How we shape our Data Platform
Network Data Platform Workshop – March 2023
Members of the National Mouse Genetics Network recently met in Glasgow to discuss ideas and use cases for the Network’s data platform. Cluster leads and data scientists from each cluster represented the Network and we invited delegates from associate institutions such as the Dementia Research Institute (DRI) and the Spatial Omics Oxford Pipeline (SpOOX).
After an Introduction by Crispin Miller, the Data lead for the Network and Professor for Computational Biology at the Beatson Institute for Cancer Research/University of Glasgow, Dr Holly Hall from his research group gave a presentation on Human-Mouse Disease positioning to begin the workshop.
This was followed by presentations from each cluster lead, in which they highlighted the most important use cases for the data platform and the potential contribution to their research programmes. The presentations raised a lot of important questions and led to interesting discussions. Soon the many parallels and similarities between the needs of the clusters became apparent. Examples of common requirements are:
- The need to store very large (100+ TB) of data and handle it with minimum resource use/waste (e.g., how much raw data is stored and how long, how it is processed to minimise data volume)

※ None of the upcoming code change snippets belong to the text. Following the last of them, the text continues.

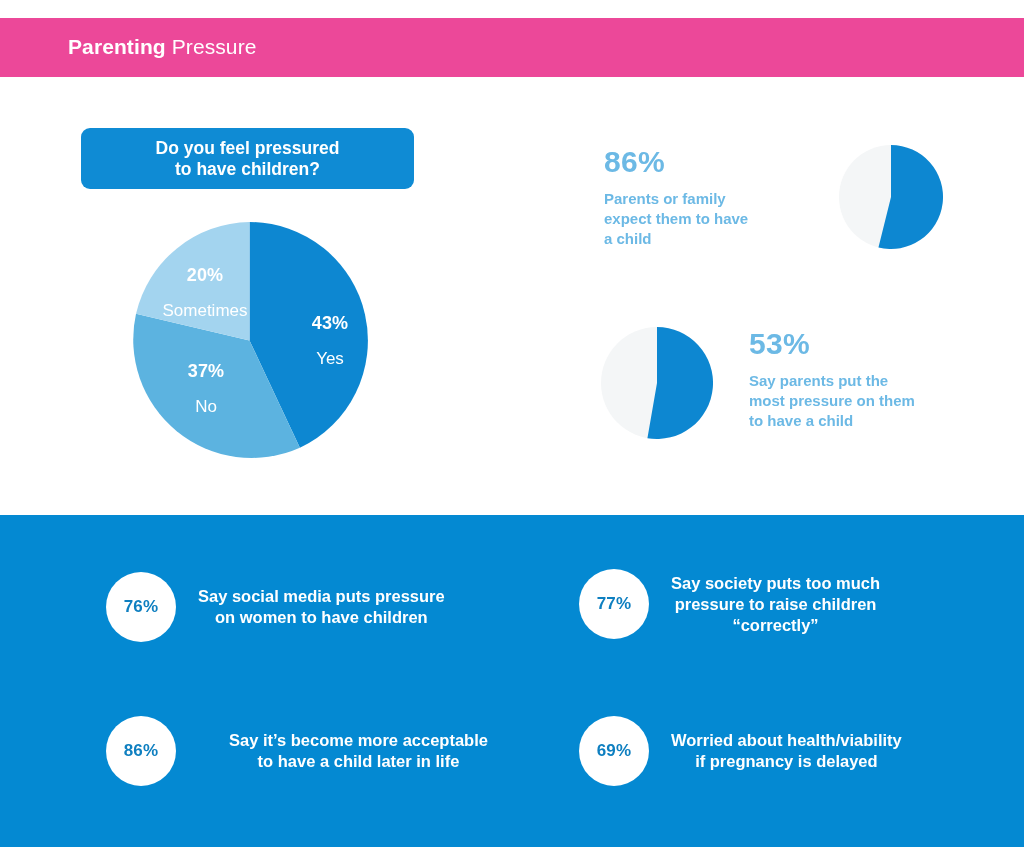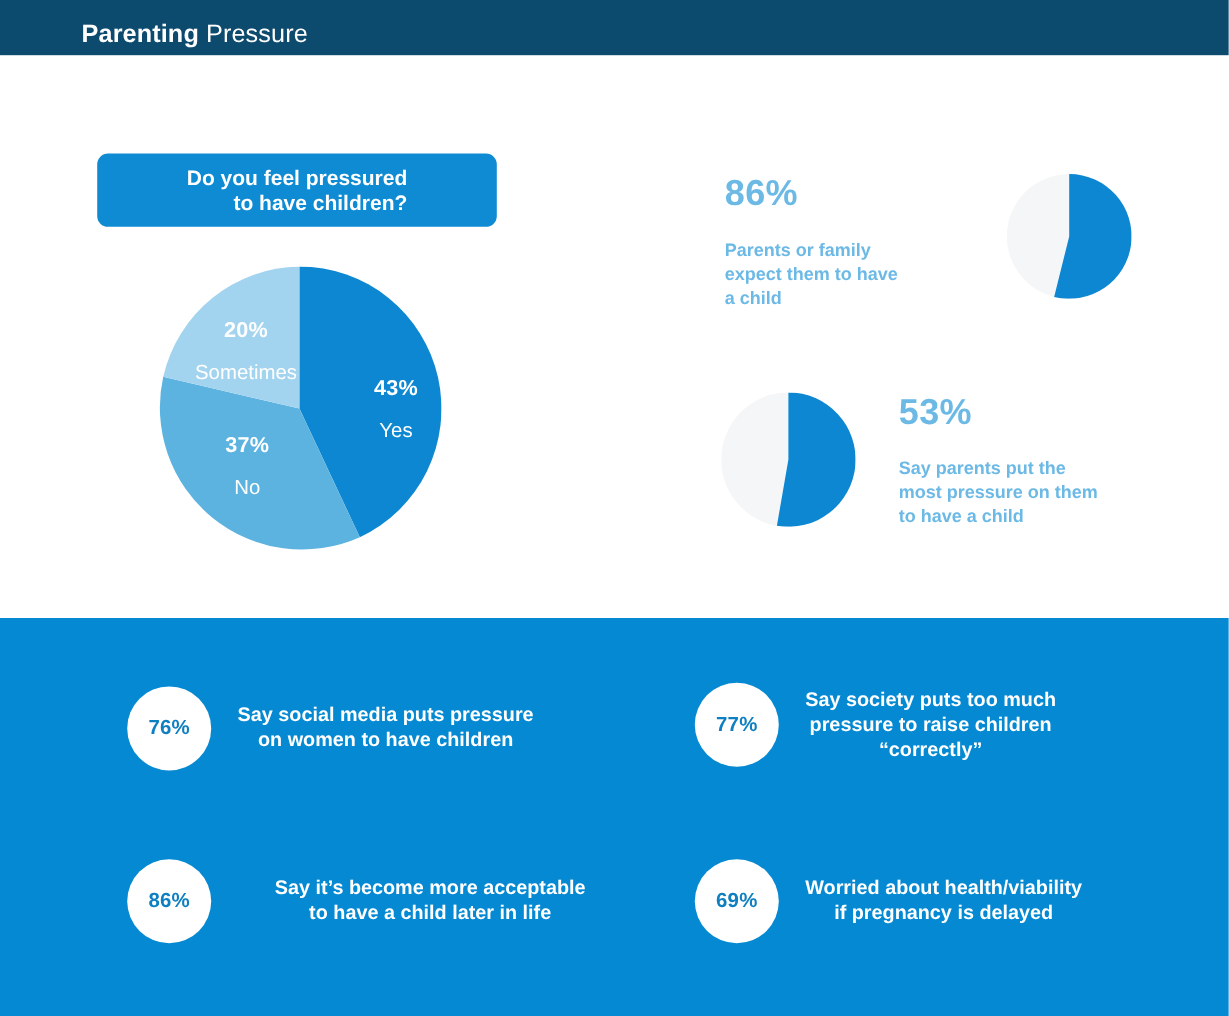"Parenting Pressure" .header-bar { background: #0c4a6e -> #ec4899; height: 46px -> 59px; top: 0 -> 18px }
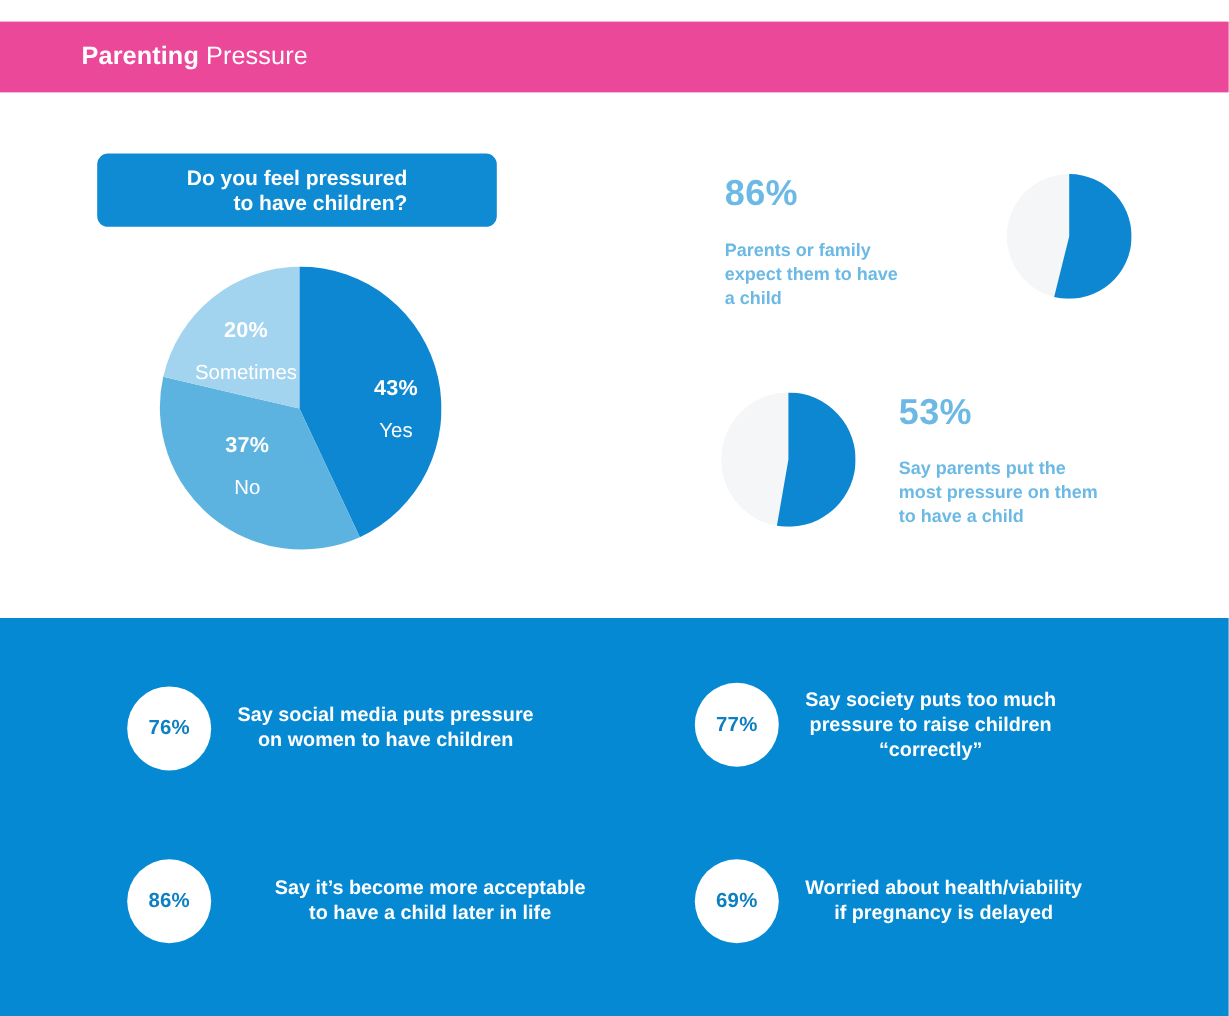"Do you feel pressured" .question-text { text-align: right -> center }
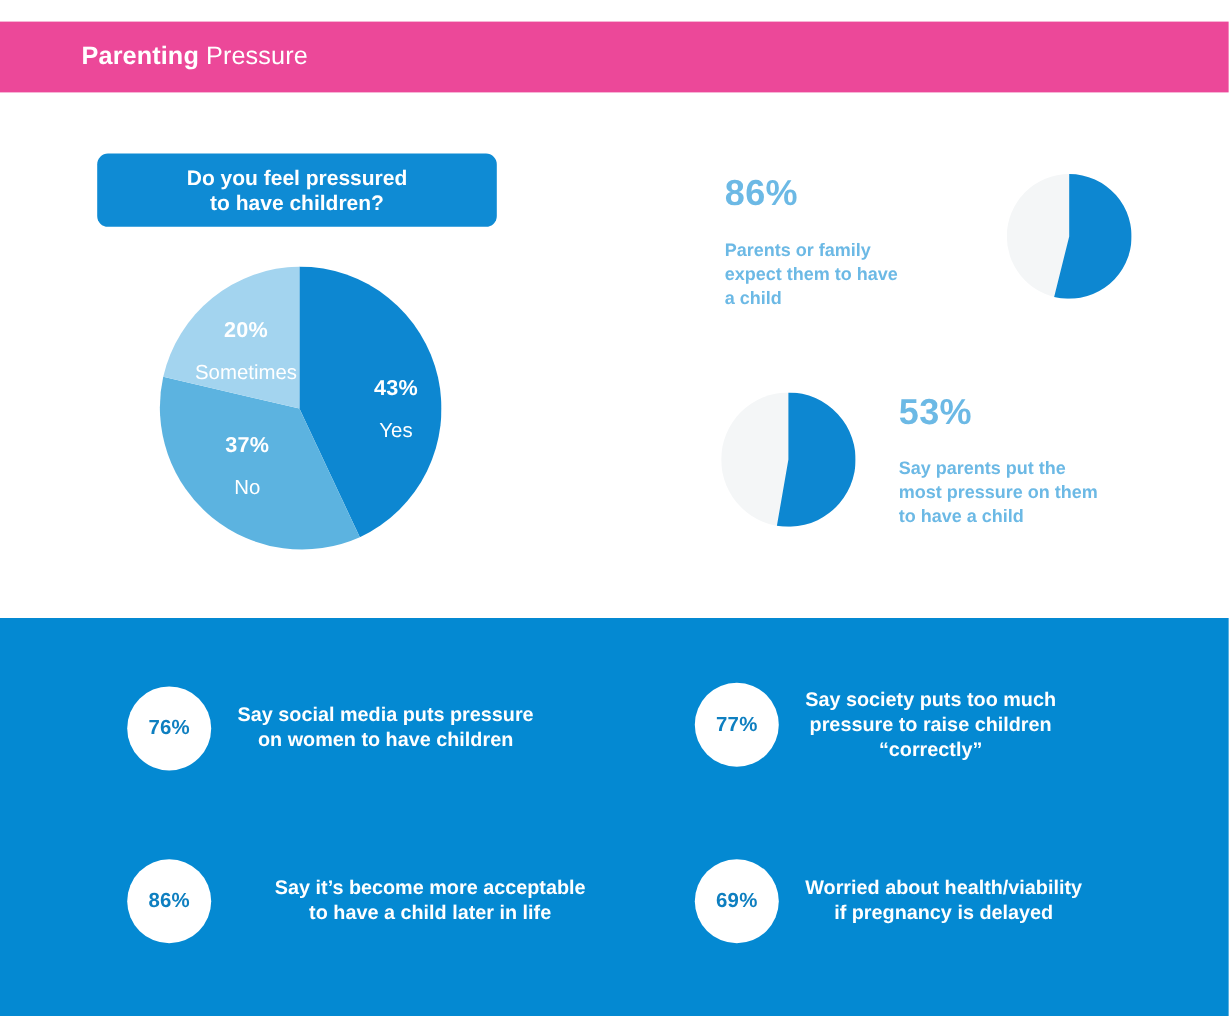"Parents or family" .stat-desc { margin-top: 20px -> 10px }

- The need for submitted data to be standardised in format and quality to achieve a ‘gold standard’ for data deposition.
- How data is integrated and made accessible (e.g., an animal-centric model where all data from a single animal can be seen and seamlessly accessed, while also allowing data to be grouped and stratified appropriately)
- Integration of other external databases/deposits where possible
- How data can be edited after submission in a way that avoids multiple resubmissions and allows submission and edit tracking.
After a refreshing lunch break, the afternoon session was dedicated to a more in-depth analysis of the key topics highlighted in the morning.
Crispin Miller said “Data science is a key aspect of the work of the network, and it was exciting bringing the data leads from each disease cluster to consider the use-cases, overlaps and synergies that will help shape our approach to data and to drive collaborations between the disease clusters. It was an exciting and stimulating meeting.”
Watch out for more news and information about our data platform that will be shared throughout the development process.